Unklesbay told the jury that Gaxiola was still in Arivaca when the first units from the Pima County Sheriff’s Department and the U.S. Border Patrol arrived at the Flores home. “It is not coincidence that at 1:30 in the morning this defendant is texting Shawna Forde: ‘Cops on scene. Lay low,’” he said. “He doesn’t know if the cops are on scene if he’s in Amado. He knows the cops are on scene because when he is leaving his home and he goes back down the Arivaca Road and he gets to Universal Ranch Road can you imagine the sight that he saw? He’s texting his buddies who are at his house with a wounded leg being treated.”
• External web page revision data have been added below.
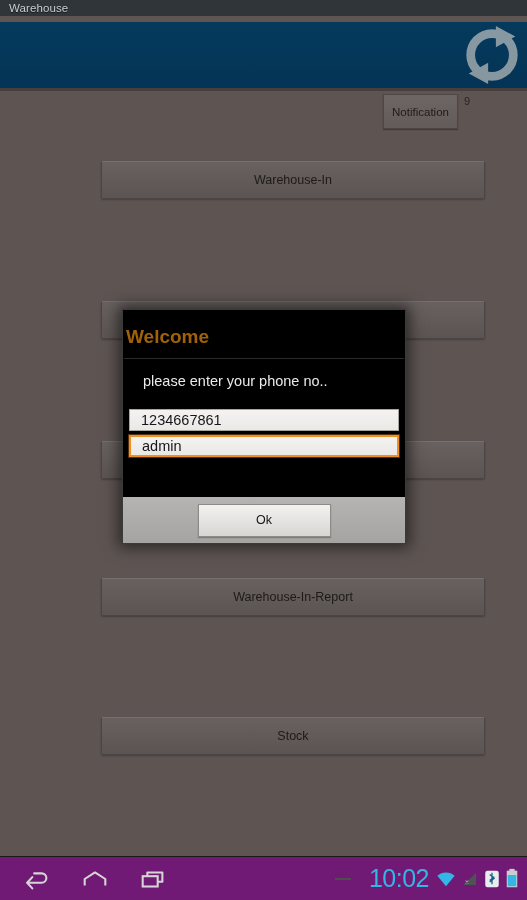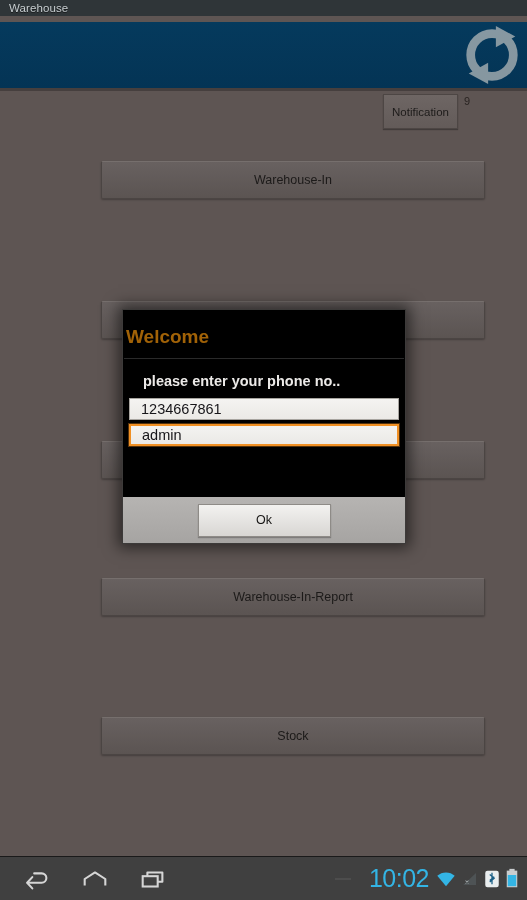"please enter your phone no.." .dlg-msg { font-weight: bold -> none; padding: 14px 0 9px 20px -> 14px 0 20px 20px }
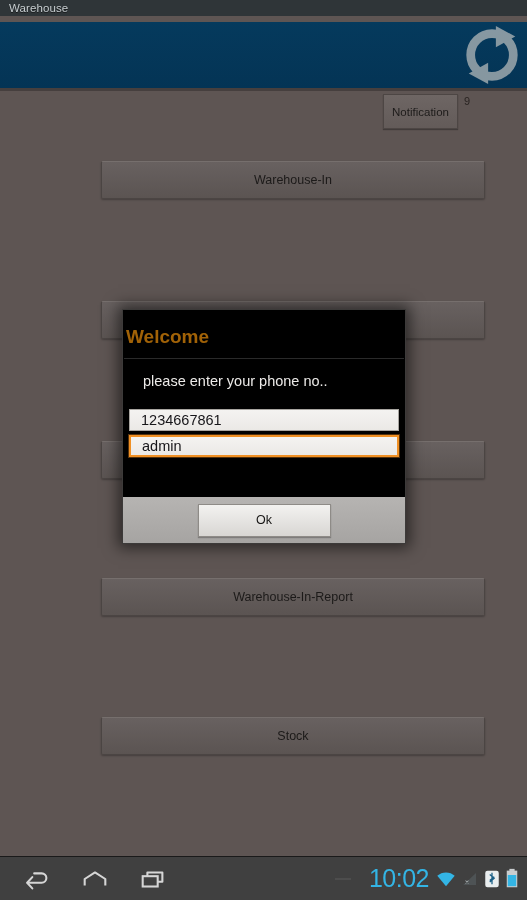"10:02" .navbar { background: #404040 -> #701a75 }
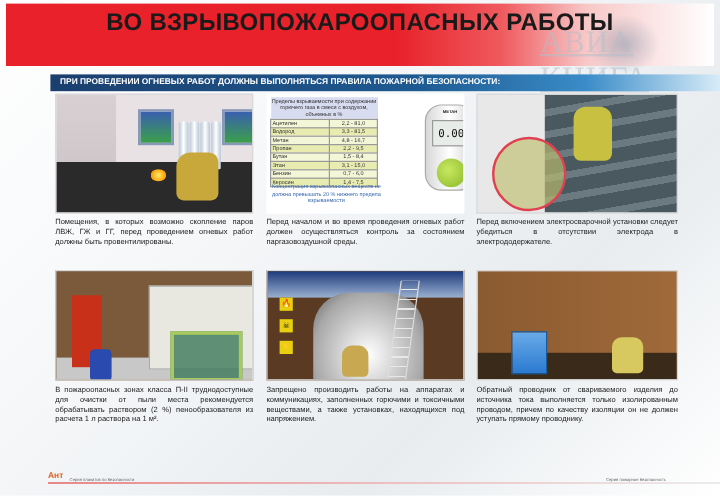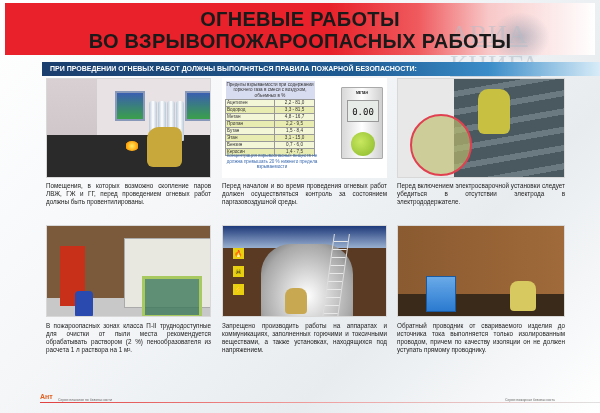"ОГНЕВЫЕ РАБОТЫ" div { html: <div>ОГНЕВЫЕ РАБОТЫ</div> -> none }
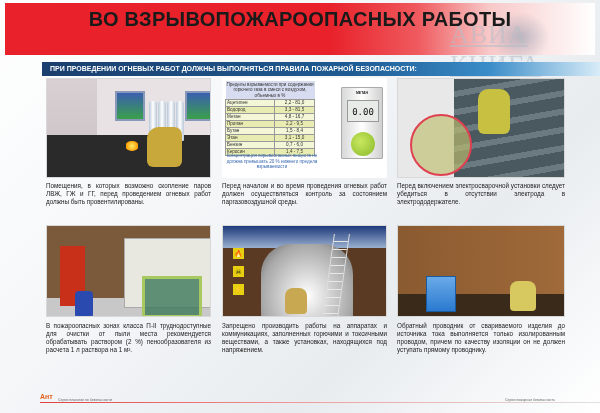"0.00" .meter { border-radius: 1px -> 14px; left: 118px -> 131px }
Unklesbay reminded the jury that the call from Gonzalez to the 9-1-1 call center was received at 12:49 a.m. and the first deputy to reach the scene was reported to have arrived at 1:13 a.m.  “He was still trying to get his car started to get the heck out of Dodge,” he added.

How did he know that?

Unklesbay referred back to the plot by Gaxiola and Oakstar to eliminate competition, Junior Flores. “Their plan was to take care of the competition,” he said. “After Albert Gaxiola texts Shawna Forde: ‘Lay low. Cops on scene.’ The text message back to Albert Gaxiola: “No worries. All good. Just relax. Competition gone.’”

Unklesbay pointed out that another complication for the home invaders was the fact that Gonzalez survived two bullet wounds. “In the midst of all this shooting, Gina lives and they leave a gun inside that has Albert Gaxiola’s DNA all over it,” he said.

Unklesbay then reminded the jury about Gaxiola’s enthusiasm to move on with his plans as depicted in a 7 p.m. text message on May 30, just 18 hours after the deadly home invasion. “A text message to Shawna Forde: ‘How are u all hanging? Get rest. Red on med leave,’” he said. “The blood hasn’t dried in Gina Gonzalez’ house and Albert Gaxiola is texting that he has the next target in mind. The day of the murders at 7 p.m. he’s texting Shawna Forde: ‘Have next target intel. Need 4 man crew’ He’s got vindictive Victor (Flores) still to take care of and Tony Smith.”

 Should the jury find Gaxiola guilty of the two counts of first-degree murder the trial will move to the aggravation phase. If the jury finds one of the alleged aggravators, multiple murders and a victim under the age of 15, to have been proven then the trial will move to the penalty phase where the burden lies with the defense to persuade the jury to grant the defendant leniency.